À quel moment se situe Predator: Badlands dans la chronologie globale de la saga ?

Image d'illustration. Predator Badlands20th Century Studios / PR-ADN
La question de la place chronologique de Predator: Badlands intrigue les fans de la franchise. Ce nouvel opus s’inscrit dans l’univers étendu de Predator, soulevant des débats sur sa position précise par rapport aux autres films et œuvres dérivées.
Tl;dr
- « Predator: Badlands » se déroule loin dans le futur.
- L’univers croise « Alien », Weyland-Yutani réapparaît.
- Vers un grand crossover « Alien »/« Predator » ?
Un nouvel horizon pour la saga Predator
Parmi les franchises qui n’en finissent plus de se réinventer, rares sont celles à oser de véritables sauts temporels. C’est pourtant le pari tenté par Dan Trachtenberg avec son dernier film, « Predator: Badlands ». Après avoir exploré des périodes historiques lointaines dans « Prey » ou l’expérimentation animée de « Predator: Killer of Killers », le réalisateur propulse cette fois les mythiques chasseurs bien au-delà de notre époque… et même au-delà de tout ce que la saga avait pu envisager.

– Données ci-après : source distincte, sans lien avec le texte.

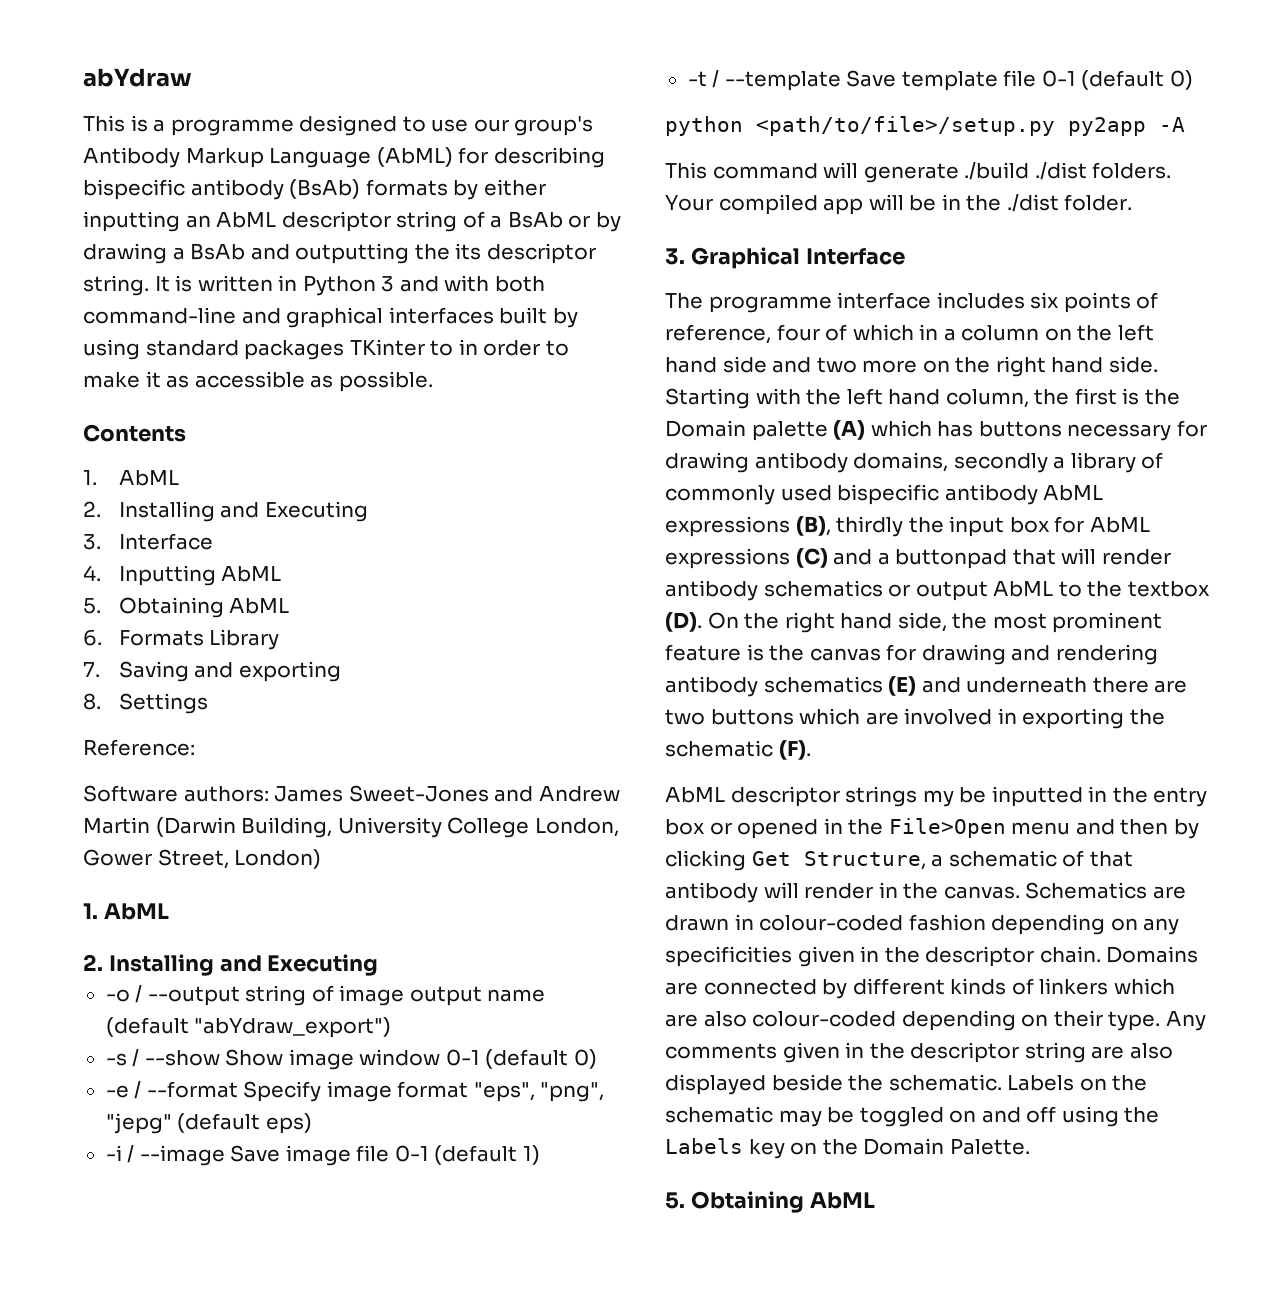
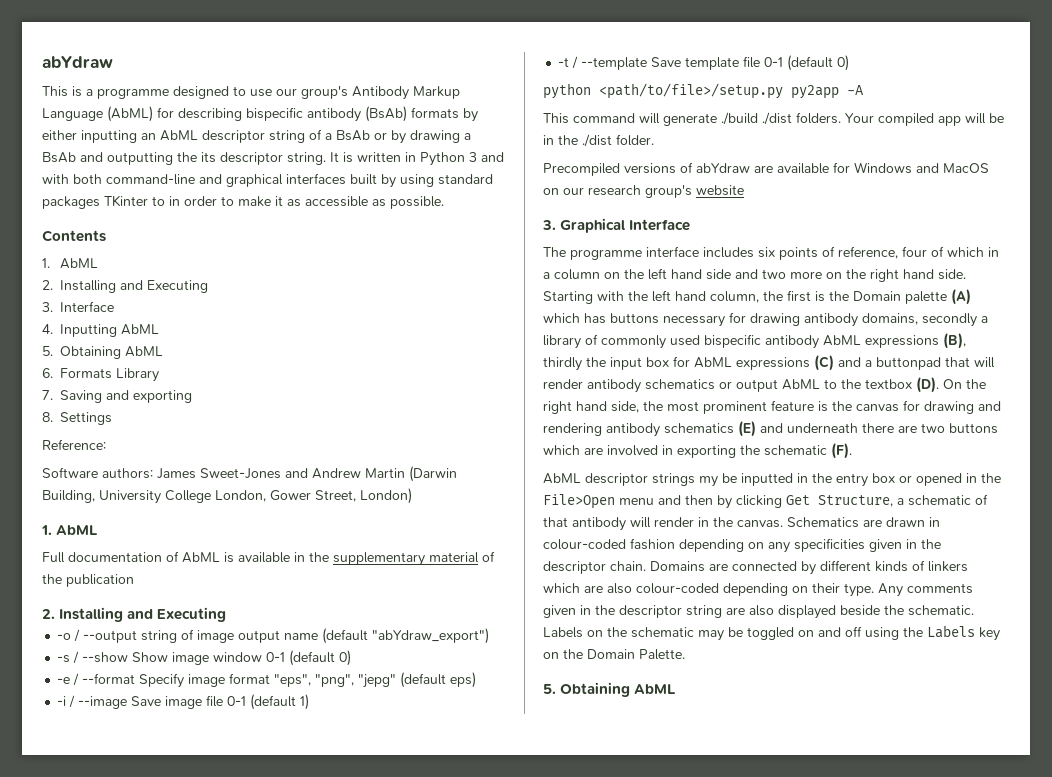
+ Full documentation of AbML is available in the supplementary material of the publication
+ Precompiled versions of abYdraw are available for Windows and MacOS on our research group's website

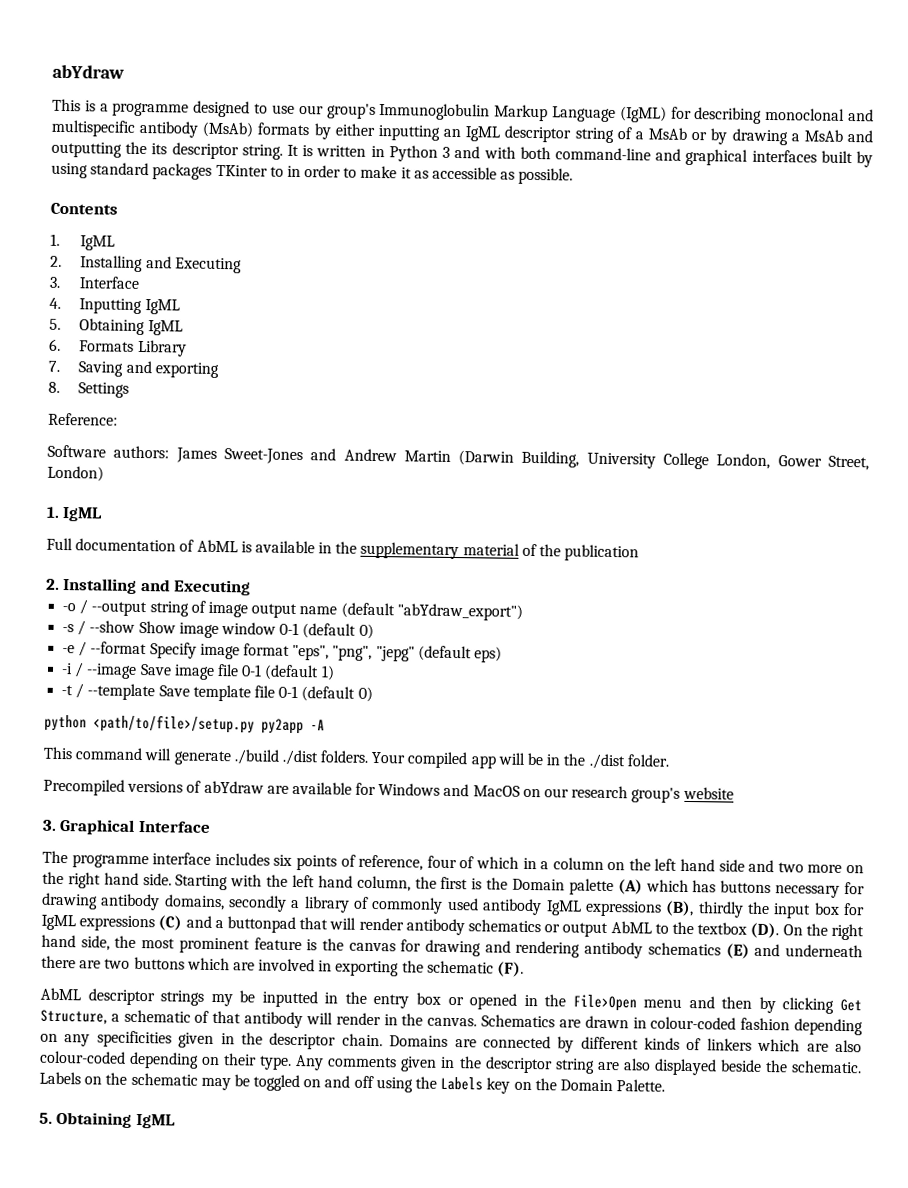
- This is a programme designed to use our group's Antibody Markup Language (AbML) for describing bispecific antibody (BsAb) formats by either inputting an AbML descriptor string of a BsAb or by drawing a BsAb and outputting the its descriptor string.
+ This is a programme designed to use our group's Immunoglobulin Markup Language (IgML) for describing monoclonal and multispecific antibody (MsAb) formats by either inputting an IgML descriptor string of a MsAb or by drawing a MsAb and outputting the its descriptor string.
  Contents
- 1. AbML
+ 1. IgML
- 4. Inputting AbML
- 5. Obtaining AbML
+ 4. Inputting IgML
+ 5. Obtaining IgML
  Software authors: James Sweet-Jones and Andrew Martin (Darwin Building, University College London, Gower Street, London)
- 1. AbML
+ 1. IgML
- Starting with the left hand column, the first is the Domain palette (A) which has buttons necessary for drawing antibody domains, secondly a library of commonly used bispecific antibody AbML expressions (B), thirdly the input box for AbML expressions (C) and a buttonpad that will render antibody schematics or output AbML to the textbox (D). On the right hand side, the most prominent feature is the canvas for drawing and rendering antibody schematics (E) and underneath there are two buttons which are involved in exporting the schematic (F).
+ Starting with the left hand column, the first is the Domain palette (A) which has buttons necessary for drawing antibody domains, secondly a library of commonly used antibody IgML expressions (B), thirdly the input box for IgML expressions (C) and a buttonpad that will render antibody schematics or output AbML to the textbox (D). On the right hand side, the most prominent feature is the canvas for drawing and rendering antibody schematics (E) and underneath there are two buttons which are involved in exporting the schematic (F).
  Labels on the schematic may be toggled on and off using the Labels key on the Domain Palette.
- 5. Obtaining AbML
+ 5. Obtaining IgML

L’incursion de l’univers Alien, une question de continuité
La sortie de « Badlands » ne se contente pas d’avancer sur la frise chronologique. Lors d’un entretien accordé à Variety, Trachtenberg a clarifié la volonté d’installer ce nouvel opus aussi loin que possible dans l’avenir des deux univers : celui de « Predator », mais également celui d’« Alien ». Pour éviter toute incohérence narrative avec les futures productions comme « Alien: Romulus », il a préféré placer l’action après toutes les intrigues déjà connues – donc postérieurement à « Alien: Resurrection », dont les événements se déroulent en 2381. À vrai dire, aucune date précise n’est avancée mais tout laisse penser qu’on flirte avec l’an 2400.

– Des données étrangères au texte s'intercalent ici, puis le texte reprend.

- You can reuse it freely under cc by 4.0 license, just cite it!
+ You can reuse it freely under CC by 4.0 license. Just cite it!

Weyland-Yutani ressuscitée : indices et perspectives
Ce bond dans le temps permet à « Badlands » d’introduire subtilement la société Weyland-Yutani, bien connue des amateurs du Xénomorphe. Le personnage de Thia, un androïde incarné par Elle Fanning, est directement affilié à cette entité. Un détail qui en dit long : si certains romans affirmaient sa disparition ou son rachat par Walmart, le film la présente ici florissante – peut-être un choix éditorial destiné à privilégier la version cinématographique officielle ? La réponse reste en suspens.
Pour synthétiser, voici ce que l’on sait sur cette nouvelle ère :
- L’univers partagé avance sans donner toutes ses clés.

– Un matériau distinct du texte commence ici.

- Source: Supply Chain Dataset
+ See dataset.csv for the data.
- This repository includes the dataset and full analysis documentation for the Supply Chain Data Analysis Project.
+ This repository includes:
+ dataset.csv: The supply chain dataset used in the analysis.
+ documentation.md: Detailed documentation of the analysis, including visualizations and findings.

- L’éventualité d’un croisement majeur façon « AvP » renaît.
- Tant que le public suit, Disney semble vouloir entretenir le suspense.
Vers un futur crossover ?
Il faut bien reconnaître qu’une question flotte désormais dans tous les esprits : où souhaite aller Disney avec cet entrelacement progressif des franchises ? S’agit-il de poser les bases pour un véritable affrontement futuriste entre Xénomorphes et Prédateurs, ou envisage-t-on plutôt un retour aux origines via une relecture historique ? Rien n’est encore tranché, mais à voir le succès rencontré en salles par ces aventures renouvelées, on imagine mal les studios abandonner une telle piste avant d’avoir abattu leurs meilleures cartes.
« Predator: Badlands » est actuellement au cinéma.